## [Aim of the task]
Look through the data below and extract, unchanged, the lines from the one that contains "text: main.c ->" to the one that contains "3. Ile respiratorów", both included.

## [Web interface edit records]
------------------------

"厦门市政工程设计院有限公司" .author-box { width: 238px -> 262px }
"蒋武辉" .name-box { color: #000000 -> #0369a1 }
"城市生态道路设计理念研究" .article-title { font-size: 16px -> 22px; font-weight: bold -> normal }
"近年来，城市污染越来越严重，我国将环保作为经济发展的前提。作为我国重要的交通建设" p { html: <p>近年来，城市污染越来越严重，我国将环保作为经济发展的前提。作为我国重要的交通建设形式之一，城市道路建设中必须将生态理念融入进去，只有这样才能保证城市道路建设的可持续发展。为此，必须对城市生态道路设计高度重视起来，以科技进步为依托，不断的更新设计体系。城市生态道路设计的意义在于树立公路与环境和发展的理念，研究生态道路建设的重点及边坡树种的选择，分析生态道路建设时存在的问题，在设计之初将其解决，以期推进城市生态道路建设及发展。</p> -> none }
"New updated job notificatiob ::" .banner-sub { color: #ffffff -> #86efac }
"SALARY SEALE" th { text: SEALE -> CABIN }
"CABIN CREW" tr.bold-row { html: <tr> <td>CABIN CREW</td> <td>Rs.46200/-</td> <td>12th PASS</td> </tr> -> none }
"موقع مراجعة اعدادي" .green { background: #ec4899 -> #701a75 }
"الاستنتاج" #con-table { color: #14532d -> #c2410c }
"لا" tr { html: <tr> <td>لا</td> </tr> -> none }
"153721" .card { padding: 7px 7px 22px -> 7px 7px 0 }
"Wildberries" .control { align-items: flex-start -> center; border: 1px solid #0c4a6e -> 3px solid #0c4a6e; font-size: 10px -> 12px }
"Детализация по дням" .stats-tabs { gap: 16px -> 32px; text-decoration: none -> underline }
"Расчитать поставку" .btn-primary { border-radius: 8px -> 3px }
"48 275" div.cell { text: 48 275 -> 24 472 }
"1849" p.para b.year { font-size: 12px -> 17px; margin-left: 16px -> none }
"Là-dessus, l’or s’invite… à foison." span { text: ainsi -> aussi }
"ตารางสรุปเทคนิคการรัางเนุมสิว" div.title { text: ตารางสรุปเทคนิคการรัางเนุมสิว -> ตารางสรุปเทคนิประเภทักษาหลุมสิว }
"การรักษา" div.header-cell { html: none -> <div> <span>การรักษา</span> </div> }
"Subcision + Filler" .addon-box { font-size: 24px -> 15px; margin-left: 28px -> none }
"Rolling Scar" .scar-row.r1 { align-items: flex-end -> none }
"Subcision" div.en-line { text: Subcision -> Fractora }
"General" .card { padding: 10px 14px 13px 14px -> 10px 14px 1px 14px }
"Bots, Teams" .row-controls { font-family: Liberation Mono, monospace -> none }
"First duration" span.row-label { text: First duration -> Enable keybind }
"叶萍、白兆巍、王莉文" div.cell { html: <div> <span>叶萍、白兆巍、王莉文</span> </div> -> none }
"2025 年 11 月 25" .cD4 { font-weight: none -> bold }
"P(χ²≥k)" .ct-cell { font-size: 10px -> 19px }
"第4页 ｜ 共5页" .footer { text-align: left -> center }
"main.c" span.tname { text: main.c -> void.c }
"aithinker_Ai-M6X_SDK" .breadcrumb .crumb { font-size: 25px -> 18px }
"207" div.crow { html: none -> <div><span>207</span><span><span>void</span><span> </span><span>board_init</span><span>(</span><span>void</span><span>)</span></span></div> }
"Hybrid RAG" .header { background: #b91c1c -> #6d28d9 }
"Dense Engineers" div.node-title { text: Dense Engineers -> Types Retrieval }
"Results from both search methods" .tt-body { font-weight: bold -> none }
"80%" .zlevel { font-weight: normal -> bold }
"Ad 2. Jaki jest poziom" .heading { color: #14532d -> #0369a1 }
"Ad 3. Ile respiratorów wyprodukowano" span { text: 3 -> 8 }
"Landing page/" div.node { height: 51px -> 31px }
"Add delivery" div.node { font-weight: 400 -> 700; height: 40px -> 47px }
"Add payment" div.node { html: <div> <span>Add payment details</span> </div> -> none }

------------------------

## [Exercise solution]
"main.c" span.tname { text: main.c -> void.c }
"aithinker_Ai-M6X_SDK" .breadcrumb .crumb { font-size: 25px -> 18px }
"207" div.crow { html: none -> <div><span>207</span><span><span>void</span><span> </span><span>board_init</span><span>(</span><span>void</span><span>)</span></span></div> }
"Hybrid RAG" .header { background: #b91c1c -> #6d28d9 }
"Dense Engineers" div.node-title { text: Dense Engineers -> Types Retrieval }
"Results from both search methods" .tt-body { font-weight: bold -> none }
"80%" .zlevel { font-weight: normal -> bold }
"Ad 2. Jaki jest poziom" .heading { color: #14532d -> #0369a1 }
"Ad 3. Ile respiratorów wyprodukowano" span { text: 3 -> 8 }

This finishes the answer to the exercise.